## Problem details
Every line from the one with "ship to: Travessa" to the one with "Yara Lattafa Perfumes", including those two, is to be copied exactly; all other lines of the entries below are left out.

## Data records

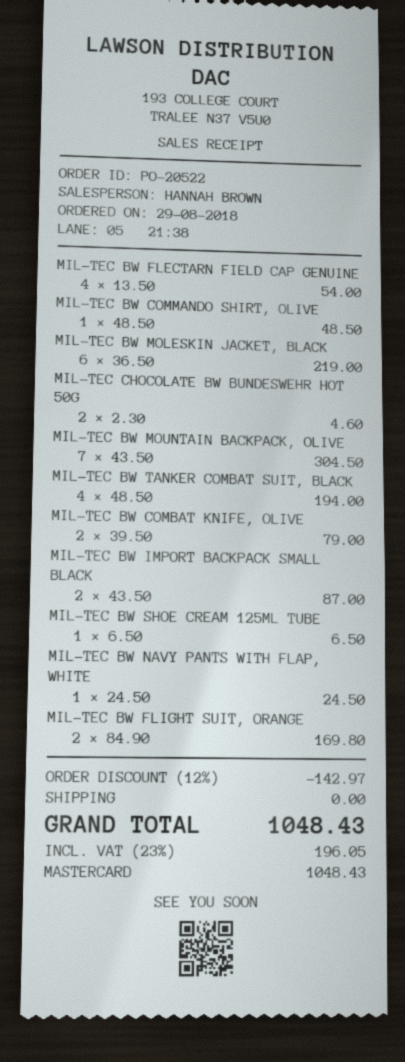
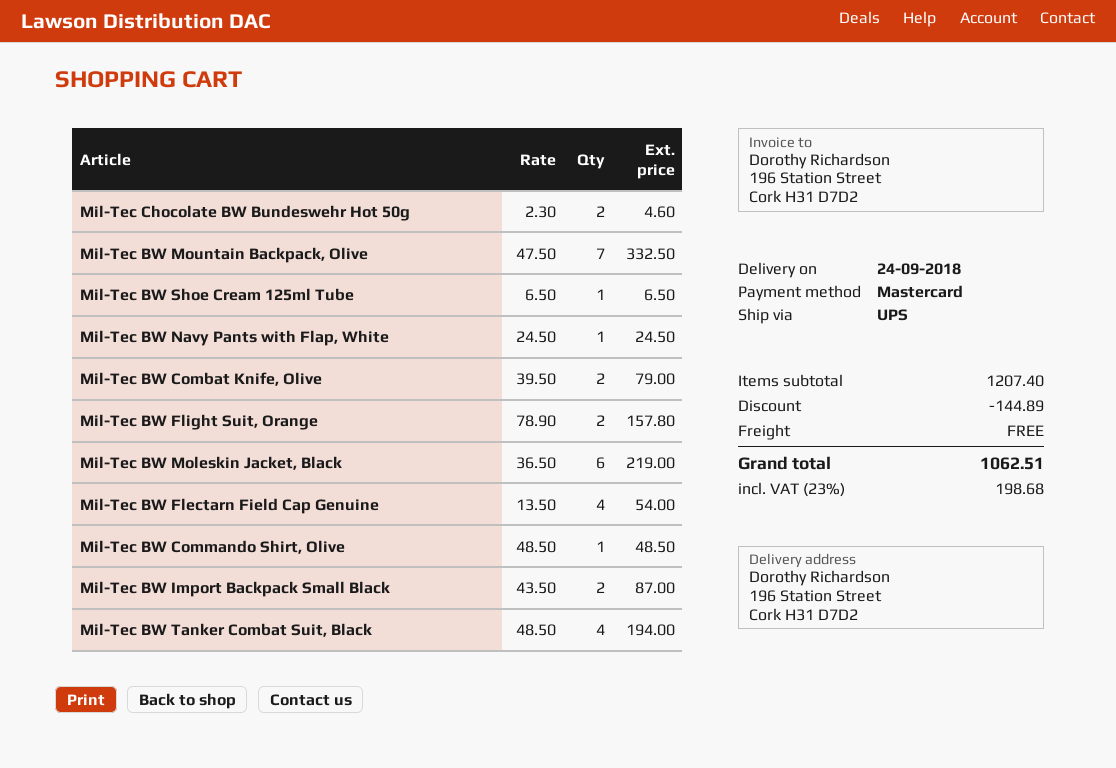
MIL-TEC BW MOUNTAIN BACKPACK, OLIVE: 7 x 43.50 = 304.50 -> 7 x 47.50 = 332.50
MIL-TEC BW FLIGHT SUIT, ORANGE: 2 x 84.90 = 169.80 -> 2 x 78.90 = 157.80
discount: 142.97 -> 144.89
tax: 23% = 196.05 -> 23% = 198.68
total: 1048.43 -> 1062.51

--

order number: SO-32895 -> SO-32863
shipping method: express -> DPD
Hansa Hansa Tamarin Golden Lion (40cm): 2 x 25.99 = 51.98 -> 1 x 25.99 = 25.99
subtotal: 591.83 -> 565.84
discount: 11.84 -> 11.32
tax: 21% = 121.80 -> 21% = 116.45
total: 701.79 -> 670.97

...

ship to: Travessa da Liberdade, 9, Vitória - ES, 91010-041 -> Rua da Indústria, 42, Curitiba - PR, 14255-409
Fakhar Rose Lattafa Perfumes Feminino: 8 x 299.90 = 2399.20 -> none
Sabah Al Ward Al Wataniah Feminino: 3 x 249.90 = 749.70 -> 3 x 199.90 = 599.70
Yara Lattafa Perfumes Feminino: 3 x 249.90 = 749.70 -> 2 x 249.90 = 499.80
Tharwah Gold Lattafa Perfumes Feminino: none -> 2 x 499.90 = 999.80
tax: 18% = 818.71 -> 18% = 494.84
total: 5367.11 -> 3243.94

## Task result
ship to: Travessa da Liberdade, 9, Vitória - ES, 91010-041 -> Rua da Indústria, 42, Curitiba - PR, 14255-409
Fakhar Rose Lattafa Perfumes Feminino: 8 x 299.90 = 2399.20 -> none
Sabah Al Ward Al Wataniah Feminino: 3 x 249.90 = 749.70 -> 3 x 199.90 = 599.70
Yara Lattafa Perfumes Feminino: 3 x 249.90 = 749.70 -> 2 x 249.90 = 499.80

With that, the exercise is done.